Bruton et al reviewed the Runwell Hospital Brain Archive and identified 19 cases of spongiform encephalopathy, only 11 of which had been diagnosed before death.(18) All the patients died before 1985, and none showed the neuropathological changes characteristic of the variant form of CJD. The authors suggested that prion diseases may be more common than supposed. Only about 4% of elderly patients dying with dementia come to necropsy.(19) Taken with our finding of a substantial increase over time in the number of cases identified in older age groups, it seems likely that some cases of CJD in this age group have been missed. To maintain the hypothesis that the phenomenon of cases in young people with striking neuropathological changes is not new requires that young people dying of progressive neurological disorders over the past several decades came to necropsy sufficiently rarely for such cases to have been missed entirely. Since 1979 about 46% of patients aged under 45 dying of dementias with which CJD might be confused have come to necropsy, with no evidence that necropsy rates have increased over that time.(19) Thus though we cannot exclude the possibility that such cases were missed, it seems to us an unlikely explanation.

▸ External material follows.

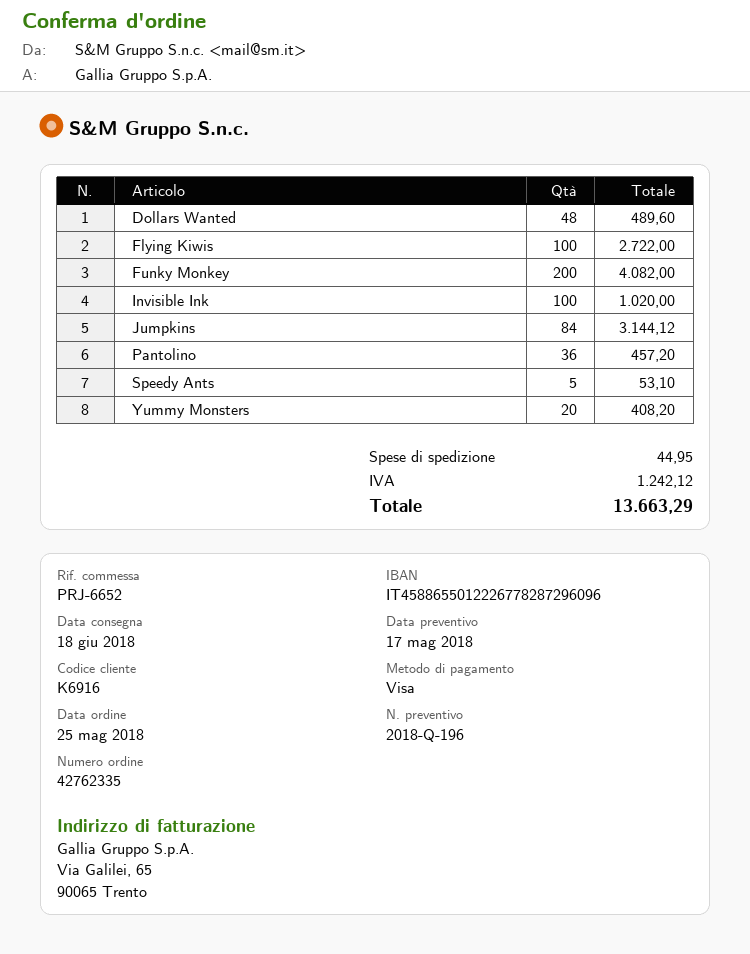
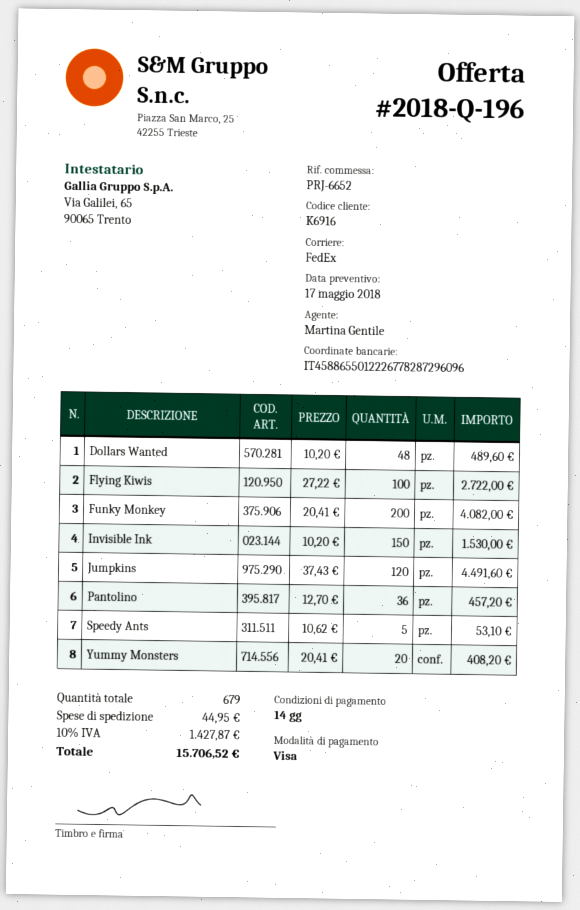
Invisible Ink: 100 for 1020.00 -> 150 for 1530.00
Jumpkins: 84 for 3144.12 -> 120 for 4491.60
tax: 1242.12 -> 1427.87
total: 13663.29 -> 15706.52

If we accept for the present that these young cases are a new phenomenon, why did they appear in the UK in the mid-1990s? Bovine spongiform encephalopathy has been advanced as the most likely explanation.(3) Other workers have asked why in the absence of direct evidence of a link bovine spongiform encephalopathy should be singled out ahead of microwave ovens, high voltage power lines, or organophosphorous sheep dips.(20) These exposures are not confined to the UK and therefore seem less plausible explanations than bovine spongiform encephalopathy. The one case of the variant form of CJD reported in France(21) does not compromise the plausibility of the link with bovine spongiform encephalopathy. France has been one of the biggest markets for exported British beef, beef products, and cattle (B Schreuder, J Wilesmith, O Straub, personal communication, 1996).(22)

One argument against the plausibility of a link between bovine spongiform encephalopathy and the variant form of CJD is that the variant disease has been observed mainly in young people. The lack of cases in older age groups could be due to misdiagnosis, reduced susceptibility, or age related exposure to the agent.(2) That the variant form of the disease may have been missed in old people seems plausible but that it would be missed in patients in their late 40s and early 50s seems less so. That age related exposure explains the observed age distribution of the cases is also difficult to sustain, as the link between age and exposure would have to be very strong, and we have identified no exposure related to bovine spongiform encephalopathy that meets this condition.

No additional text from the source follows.